Brain MRI before and after treatment. A: Three months pre-treatment axial T1 post-contrast. B: Three months pre-treatment axial Flair. C: 5 months after treatment initiation axial T1 post-contrast. D: Five months after treatment initiation axial Flair.

Our case has analogous findings of both NF1 inactivation and loss of the CDKN2A tumor suppressor gene on chromosome 9. Our case had a nonsense NF1 mutation rather than a large NF1 deletion previously noted in other cases with high-grade astrocytoma. Thus, we propose protein-truncating mutations in NF1 may yield similar behaviors to large NF1 deletions when occurring in conjunction with loss of CDKN2A.

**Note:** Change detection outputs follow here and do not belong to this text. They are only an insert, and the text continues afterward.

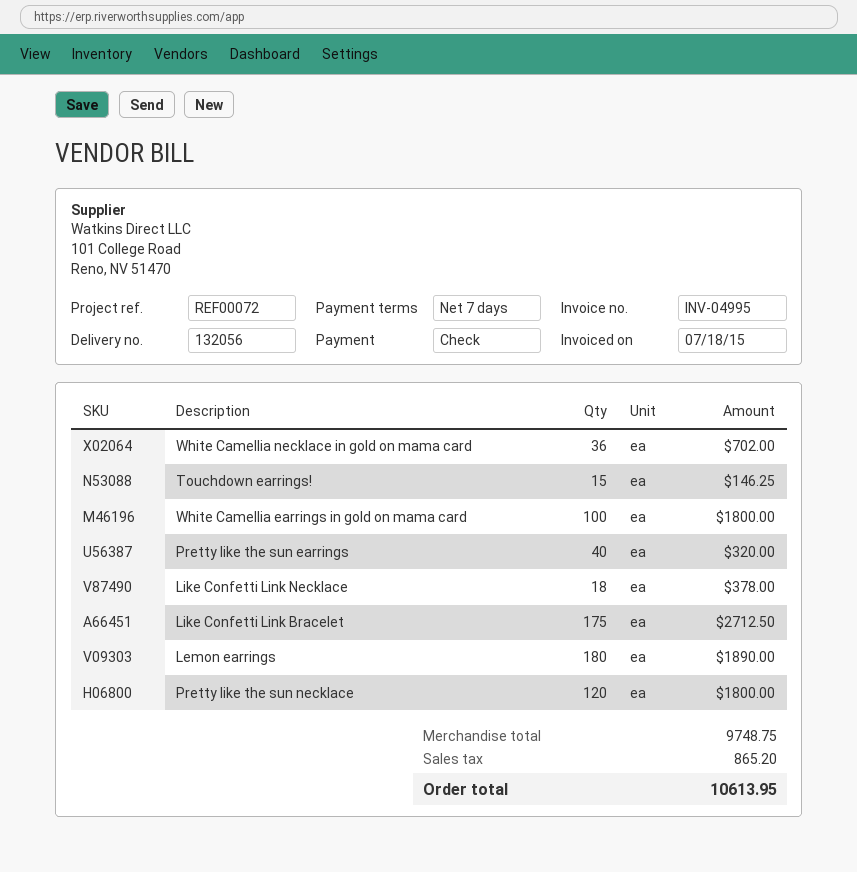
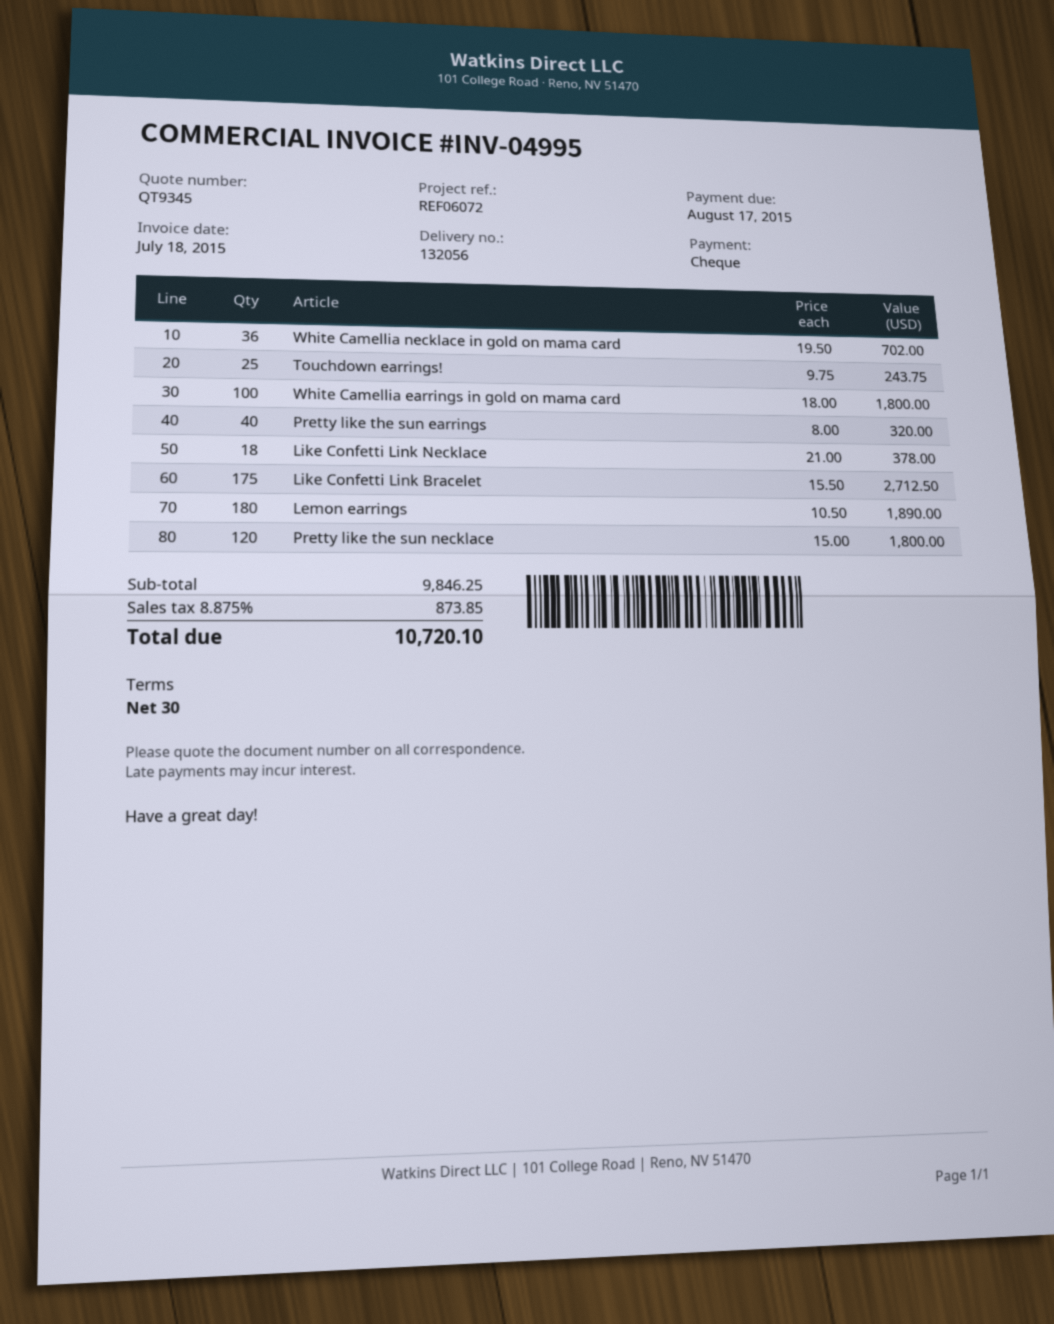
payment terms: 7 days -> 30 days
reference: REF00072 -> REF06072
Touchdown earrings!: 15 for 146.25 -> 25 for 243.75
subtotal: 9748.75 -> 9846.25
tax: 865.20 -> 873.85
total: 10613.95 -> 10720.10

Biopsy of a cerebellar GBM in 2009 revealed two distinct lesions: (1) a grade 4 astrocytoma (GBM) (+GFAP, −S-100, 30% immunopositivity for p53) and a diffuse neurofibroma (−GFAP, +S-100). First, this supports previous evidence that mutations in both NF1 and p53 cooperate in the development of astrocytomas (12, 17, 18). Second, the authors hypothesized that the pre-existing neurofibroma may have created a favorable environment for tumor-initiating cells. Thus they recommended close surveillance of existing lesions in NF1 for the development of high grade astrocytomas (10). Our patient's GBM had no p53 mutation. Though he refrained from MRI surveillance for the 4 years prior to his diagnosis, he had no previous MRI evidence of an infratentorial lesion; nor did his pathology or molecular reports indicate any separate cell type. Therefore, it is likely that his GBM developed de novo. Regardless, the utility of MRI surveillance for patients with NF1 to monitor for both existing and de novo lesions is further reinforced.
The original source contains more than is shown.